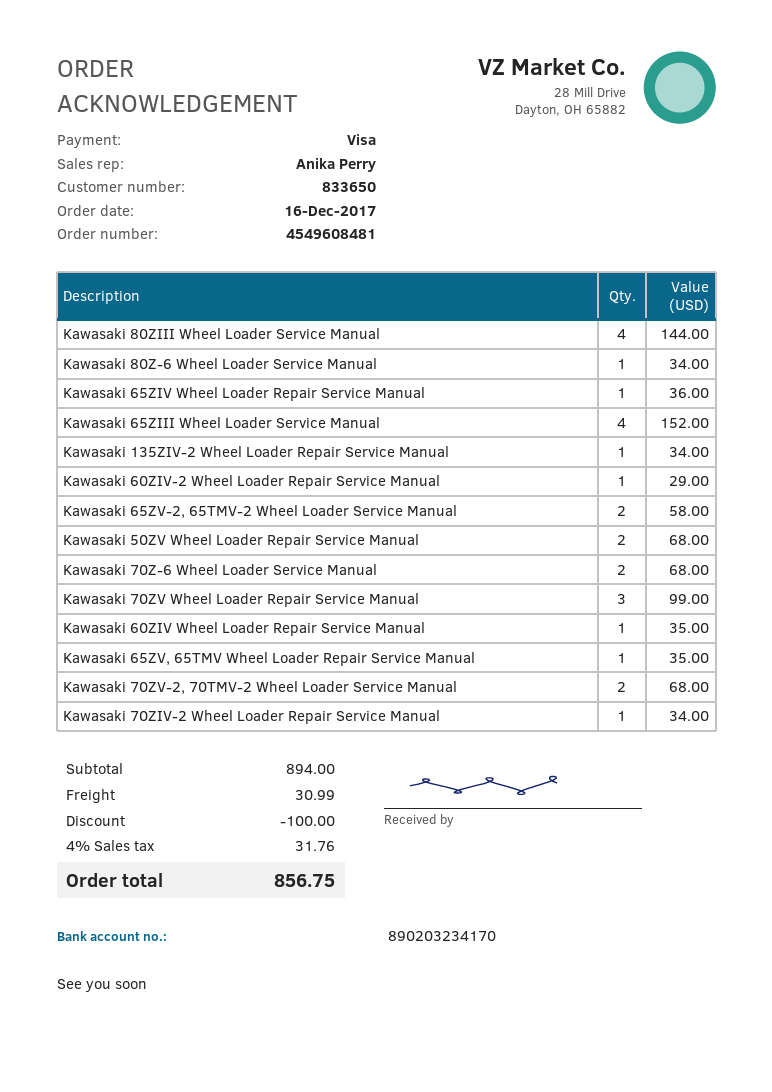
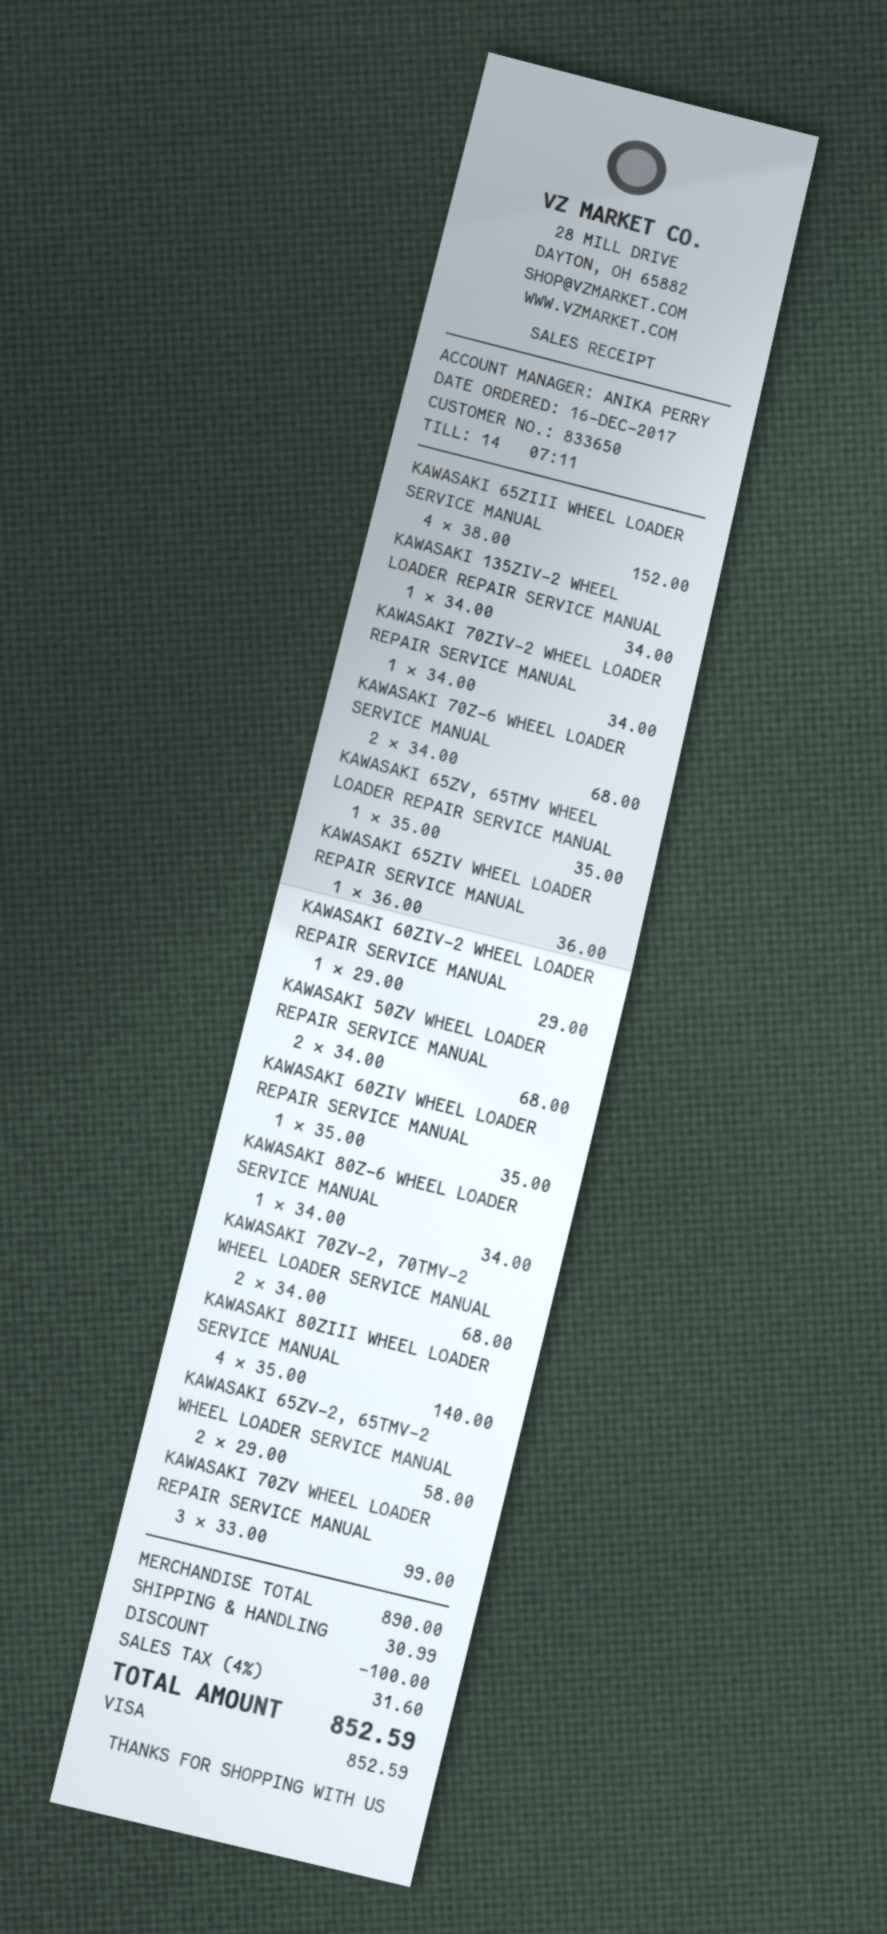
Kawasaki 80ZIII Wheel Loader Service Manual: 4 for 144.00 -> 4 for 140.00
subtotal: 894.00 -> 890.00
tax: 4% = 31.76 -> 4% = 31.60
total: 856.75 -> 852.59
---
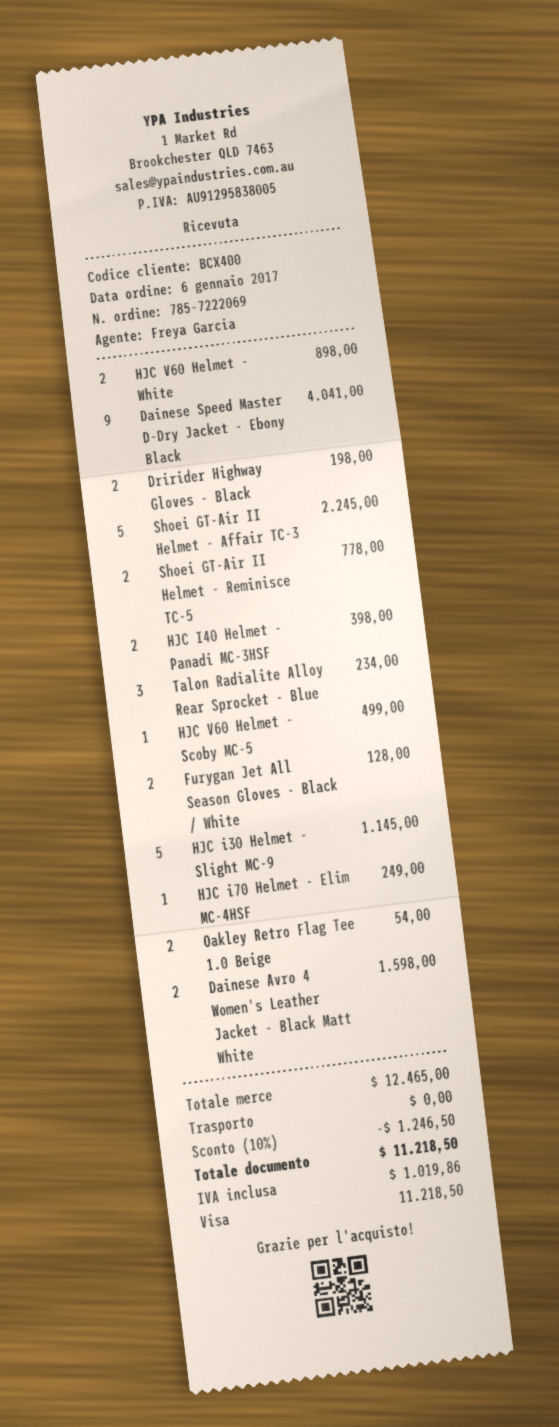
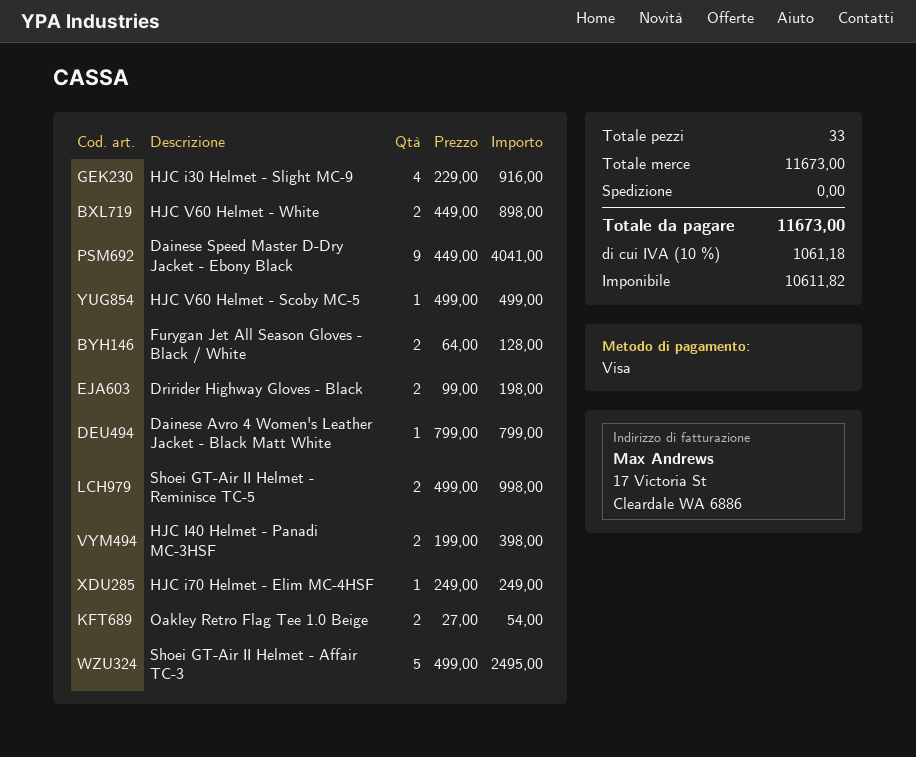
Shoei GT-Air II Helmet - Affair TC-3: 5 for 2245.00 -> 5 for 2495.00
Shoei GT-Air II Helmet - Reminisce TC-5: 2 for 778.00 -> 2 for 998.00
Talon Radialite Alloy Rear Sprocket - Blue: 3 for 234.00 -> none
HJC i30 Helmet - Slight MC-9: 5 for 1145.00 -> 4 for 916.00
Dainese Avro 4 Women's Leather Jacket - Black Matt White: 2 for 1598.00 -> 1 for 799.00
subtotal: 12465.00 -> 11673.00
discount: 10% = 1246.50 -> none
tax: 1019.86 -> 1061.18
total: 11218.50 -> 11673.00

* **Your objective**: Return all lines from the entries that contain the string "none".

* **Response**:
Talon Radialite Alloy Rear Sprocket - Blue: 3 for 234.00 -> none
discount: 10% = 1246.50 -> none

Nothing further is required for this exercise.